Bien que née à Paris en 1985, Amel Bent a toujours été fière de revendiquer ses origines familiales. Née d’un père algérien, elle a d’ailleurs demandé, en 2025, à obtenir la double nationalité. Et ce pour une raison très particulière.
"Je l’avais sans l’avoir physiquement." Révélée en 2004 grâce à sa participation au télécrochet Nouvelle Star sur M6, Amel Bent est aujourd’hui l’une des chanteuses les plus populaires de la scène musicale française. Mais si elle fait régulièrement parler d’elle pour sa carrière, aussi bien dans la musique qu’au cinéma, en passant par sa participation à The Voice en tant que coach, l’artiste et maman de trois enfants est également très transparente sur sa vie personnelle avec ses fans. Ainsi, en 2023, elle avait partagé la disparition de sa grand-mère adorée, Aïcha, décédée des suites d’une chute. Si elle n’a pas chanté pendant un an, Amel Bent a finalement repris le chemin des studios afin de "remplir" le "grand vide" laissé par cette disparition.

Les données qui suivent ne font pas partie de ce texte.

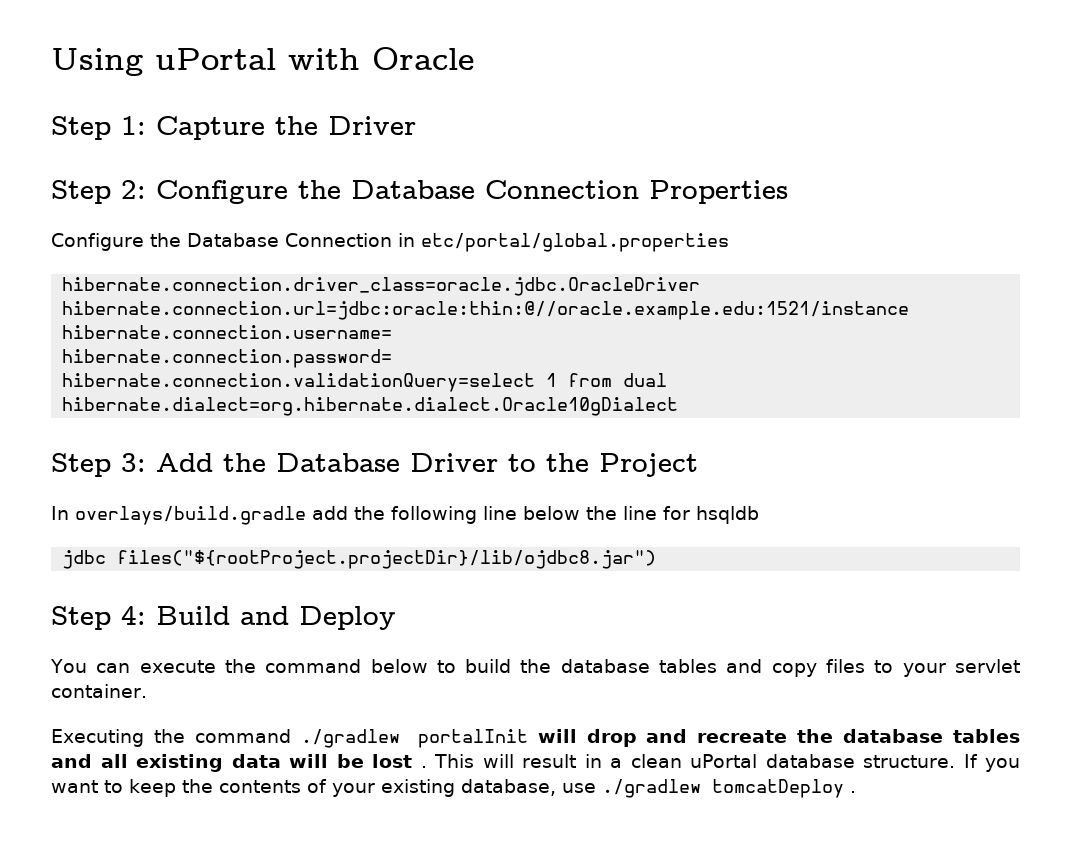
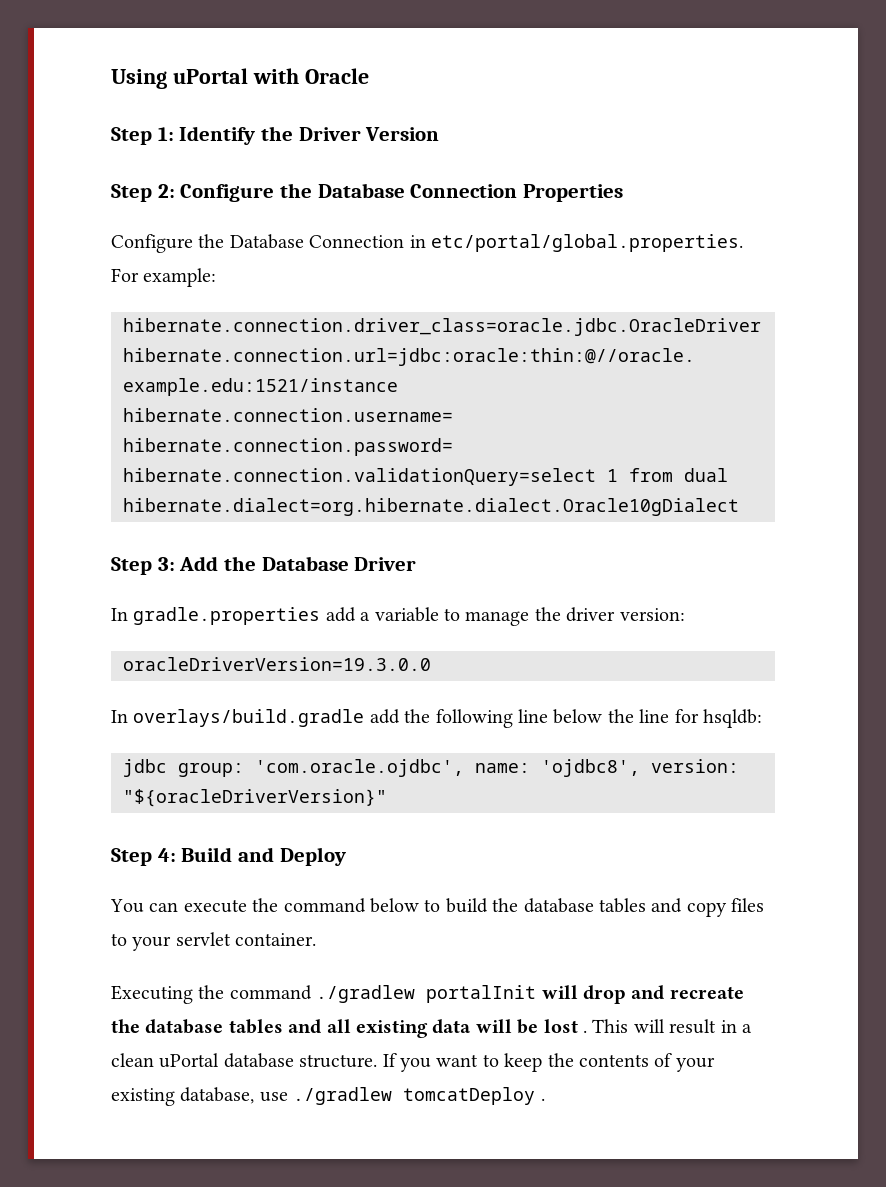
[156,116,265,140] Capture -> [179,126,256,145] Identify
(416, 125) none -> [365,127,440,141] Version
[421,233,729,252] etc/portal/global.properties -> [431,234,743,252] [111,268,217,287] etc/portal/global.properties. For example:
[508,453,698,477] to the Project -> [111,607,685,626] [123,657,431,671] // In gradle.properties add a variable to manage the driver version: // oracleDriverVersion=19.3.0.0
[696,506,759,524] hsqldb -> [702,709,762,728] hsqldb:
[117,550,657,569] files("${rootProject.projectDir}/lib/ojdbc8.jar") -> [178,759,739,777] [123,789,387,807] group: 'com.oracle.ojdbc', name: 'ojdbc8', version: "${oracleDriverVersion}"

"Elle était la garante de tout ce qu’on est : nos origines, nos valeurs", avait ainsi confié Amel Bent à Télé 7 Jours, en 2025. Et c’est justement pour cela que la chanteuse a fait une demande en 2025 pour obtenir la nationalité algérienne. "Par définition, je l'ai car j'ai des parents immigrés et algériens, les deux. Donc en vrai, je l'avais sans l'avoir physiquement", a-t-elle ainsi expliqué dans l’émission Légendes Urbaines, vendredi 12 juin 2026. Mais pour l’interprète de Ma philosophie, il fallait que cette nationalité, qui lui a récemment été accordée, devienne officielle. "C'était symbolique pour moi quand ma mamie est décédée", a-t-elle ainsi affirmé, expliquant en avoir fait la demande car elle trouvait "bizarre de demander un visa, presque d'avoir une autorisation" pour aller dans le pays d’origine de ses parents, et plus particulièrement de sa grand-mère.
"Faire la queue pour avoir un visa, c'était violent"
Amel Bent admet n’avoir pas vu "l’importance" d’avoir "ce papier-là" jusqu’à la disparition de sa grand-mère, malgré les demandes de celle-ci que ses petits-enfants obtiennent cette double nationalité afin de faciliter leurs voyages en Algérie. Une prise de conscience pour la chanteuse lorsqu’elle a entamé les démarches pour aller inhumer sa grand-mère, dont elle a gardé un objet très symbolique, dans son pays d’origine. "D’être tous là, à faire la queue dans tous les consulats d’Île-de-France pour avoir un visa, c'était violent", a-t-elle ainsi reconnu, précisant que ses proches se sont alors "souvenus de combien c'était important" pour leur "matriarche". "Cela ne fait pas de nous des citoyens qui font société là-bas, mais cela fait de nous des enfants de là-bas. Nous avons une deuxième maison près de notre matriarche", a-t-elle ainsi précisé. Et de conclure : "Je sais qu’elle doit être fière."